A school of yellow fish, about the size of an adult's hand, swim among fan-like clumps of coral.

As corals build upward and outward, ocean inhabitants from shrimp to sharks crowd reefs in search of a new home or good meal.

Aside from being prime seabed realty, coral reefs also support people. They are nurseries for a quarter of the ocean’s fish species, many of which we like to eat. Coral reefs also protect coastal cities from large storms, acting like breakwaters, and are an increasingly important resource for developing new medicines.

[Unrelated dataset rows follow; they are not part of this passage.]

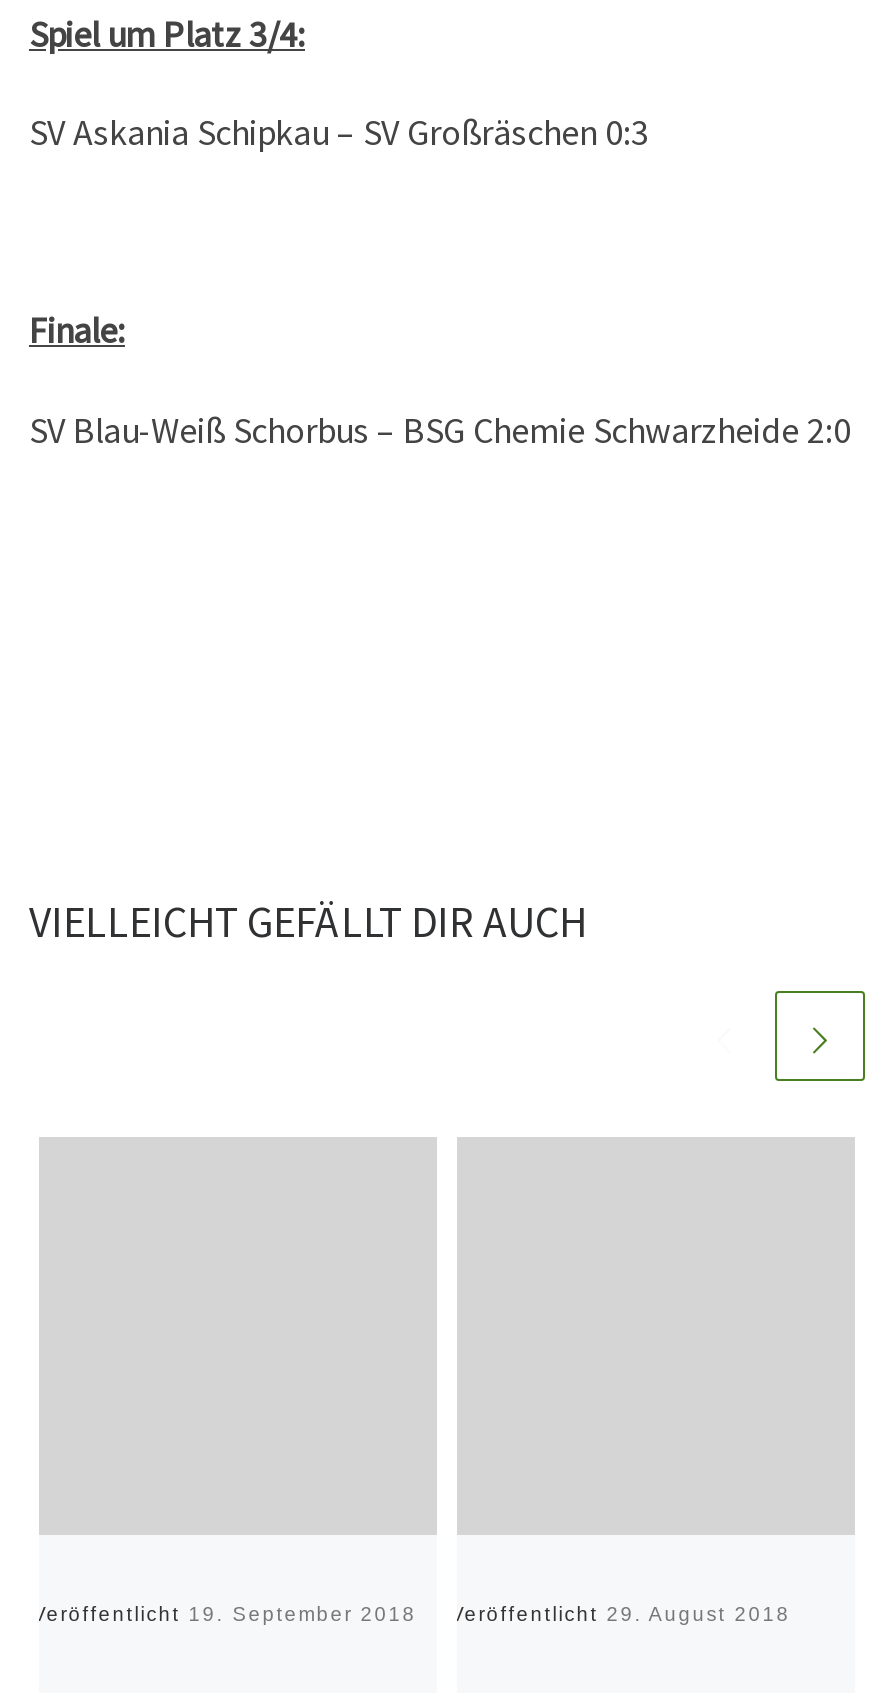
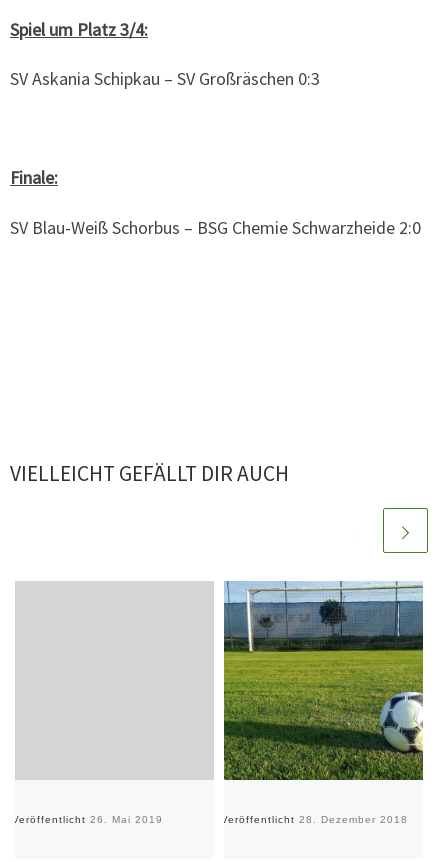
+ [image]

- Veröffentlicht 19. September 2018
+ Veröffentlicht 26. Mai 2019

- Veröffentlicht 29. August 2018
+ Veröffentlicht 28. Dezember 2018
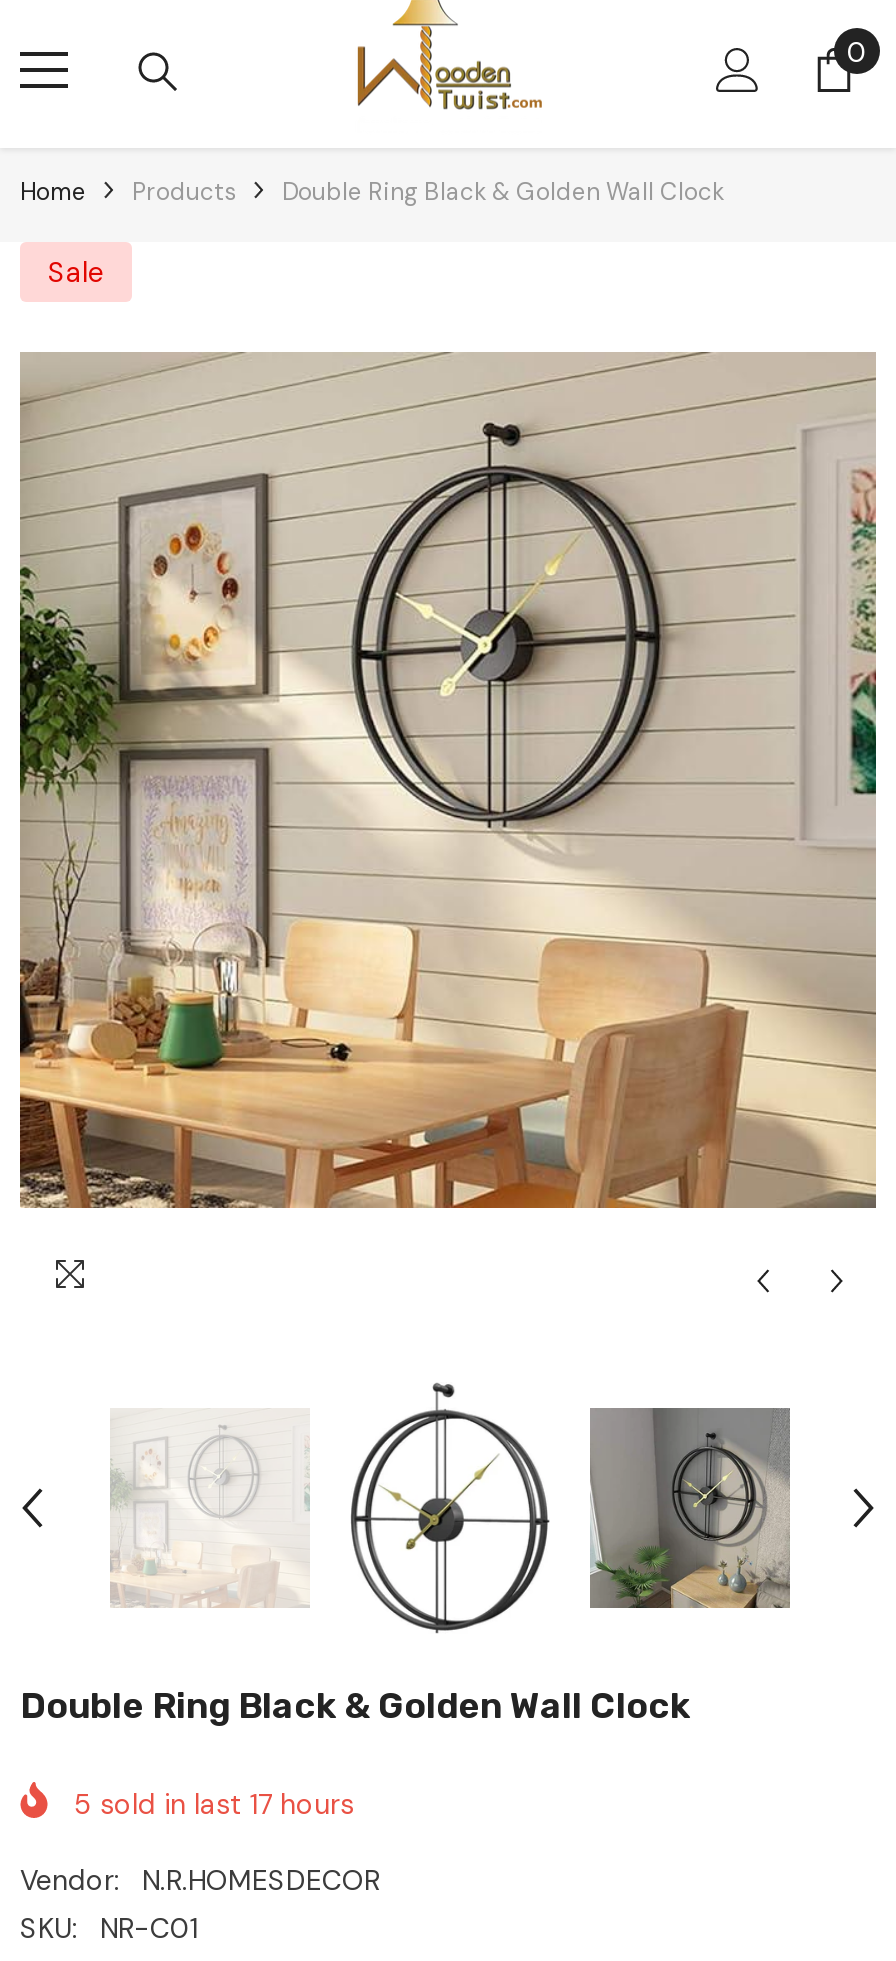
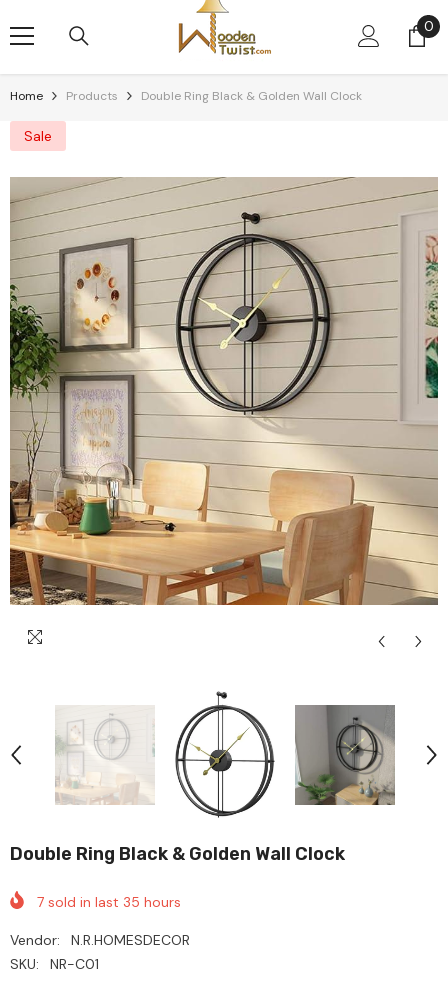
- 5 sold in last 17 hours
+ 7 sold in last 35 hours
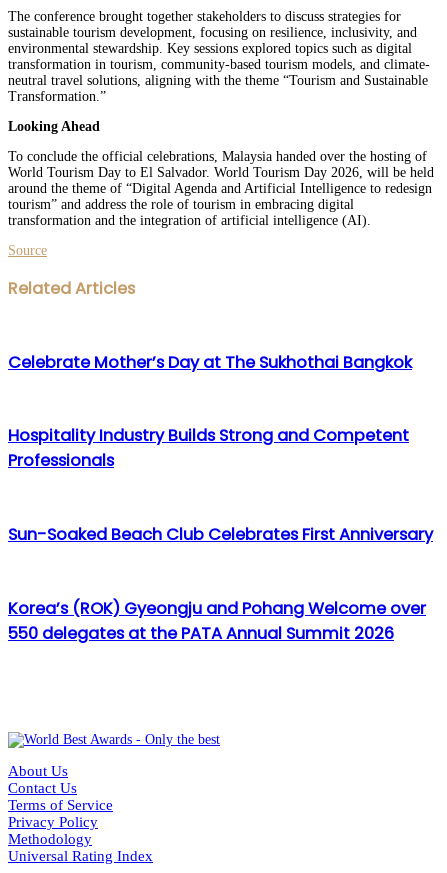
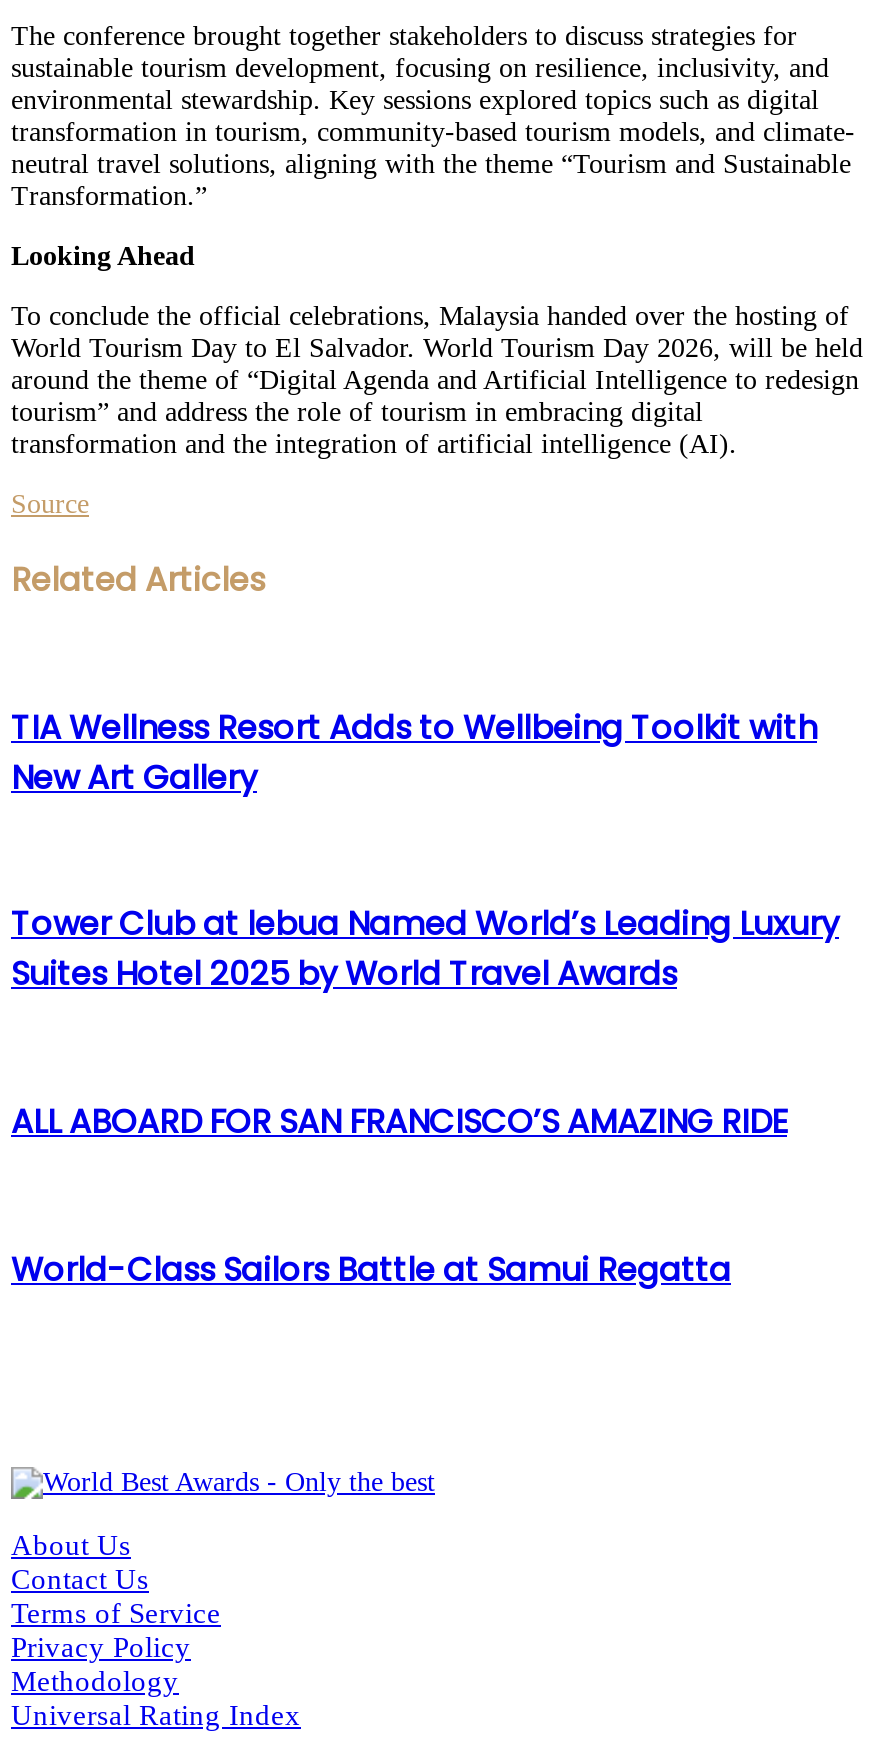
- Celebrate Mother’s Day at The Sukhothai Bangkok
+ TIA Wellness Resort Adds to Wellbeing Toolkit with
+ New Art Gallery

- Hospitality Industry Builds Strong and Competent
- Professionals
+ Tower Club at lebua Named World’s Leading Luxury
+ Suites Hotel 2025 by World Travel Awards

- Sun-Soaked Beach Club Celebrates First Anniversary
+ ALL ABOARD FOR SAN FRANCISCO’S AMAZING RIDE

- Korea’s (ROK) Gyeongju and Pohang Welcome over
- 550 delegates at the PATA Annual Summit 2026
+ World-Class Sailors Battle at Samui Regatta
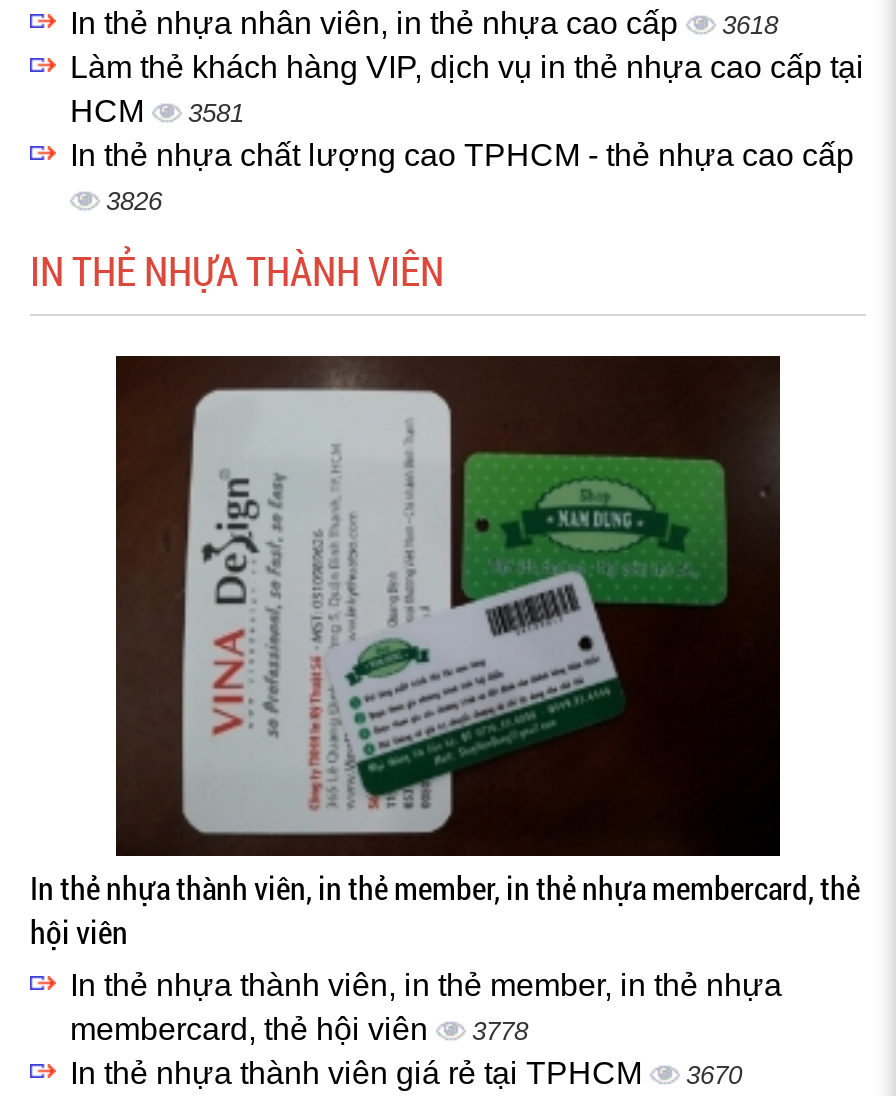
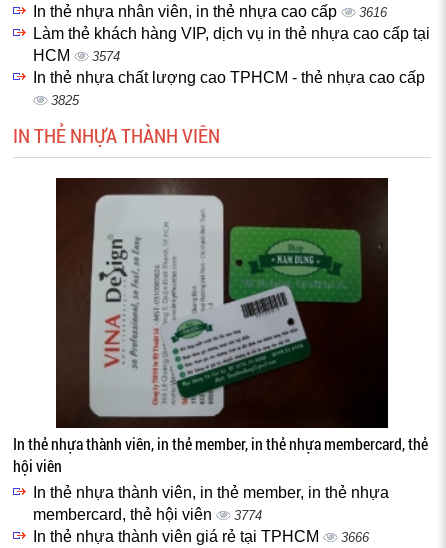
- In thẻ nhựa nhân viên, in thẻ nhựa cao cấp 3618
+ In thẻ nhựa nhân viên, in thẻ nhựa cao cấp 3616

- HCM 3581
+ HCM 3574

- 3826
+ 3825

- membercard, thẻ hội viên 3778
+ membercard, thẻ hội viên 3774

- In thẻ nhựa thành viên giá rẻ tại TPHCM 3670
+ In thẻ nhựa thành viên giá rẻ tại TPHCM 3666
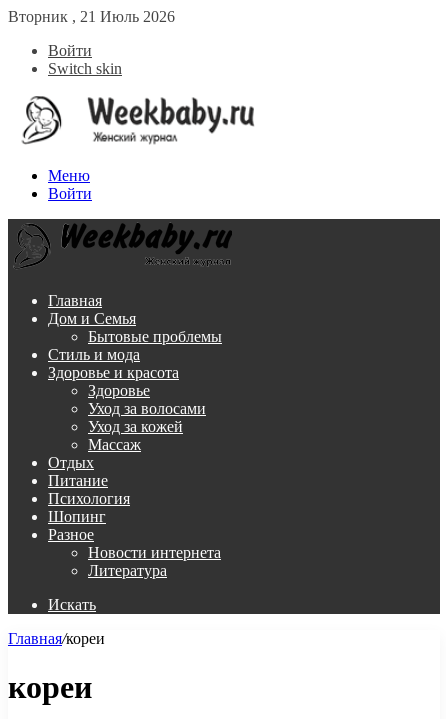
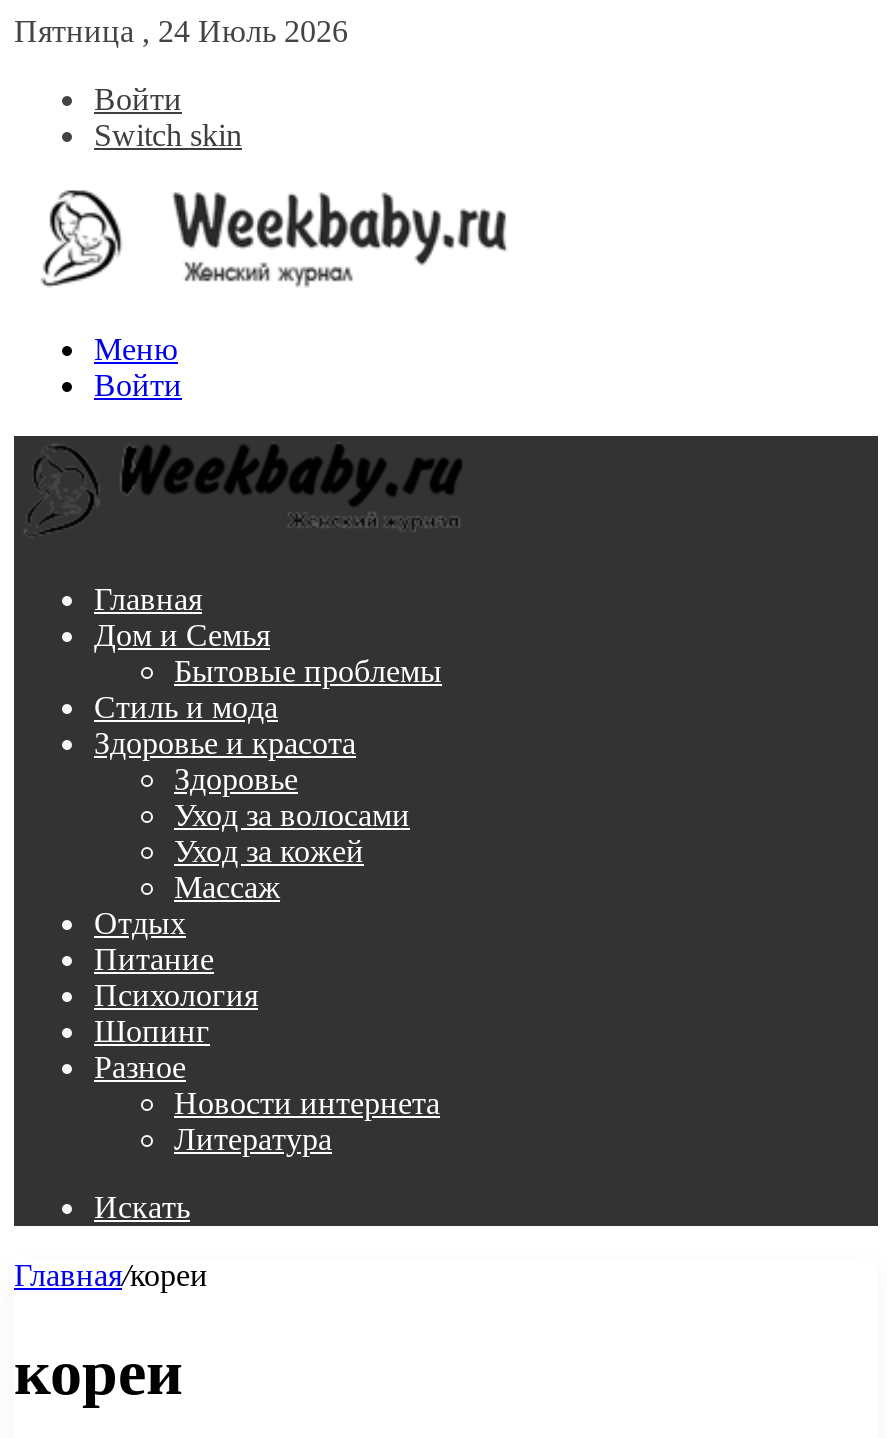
- Вторник , 21 Июль 2026
+ Пятница , 24 Июль 2026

Unfortunately, our cities on land pose serious risks to the coral cities in the ocean. Overfishing, careless tourism, pollution and destructive fishing practices are a few causes for concern. In fact, a quarter of the world’s corals are already damaged, possibly beyond repair. Thinking about our reliance on seafood for a source of protein, consider this—bottom-trawling, a fishing practice that drags a weighted 400-foot-long net across the seafloor, can pulverize a coral reef. Every year the world’s bottom-trawling fleet devastates an area of ocean bottom twice the size of the contiguous United States. That’s a grim outlook for so valued an ecosystem.

Fortunately, organizations like Shedd are helping to protect corals. In 2011, our expert aquarists helped rescue more than 1,500 coral colonies and fragments from a deteriorating reef in the Florida Keys National Marine Sanctuary. Shedd is also successfully propagating corals in tightly controlled habitats, using high-tech water filtration to create the unique environmental conditions required to grow corals.

You can help, too! Next time you order seafood at a restaurant or grocery store, ask where it came from and how it was caught. Was it caught using bottom-trawl nets, which are known for habitat destruction and bycatch (fishes and other untargeted marine life unintentionally caught and killed in nets)? Or was it caught using a more sustainable fishing method, like mid-water trawling, or pole and line, which have less impact on the environment and are more selective in terms of catch? Your consumer choices can help save the coral cities of the world!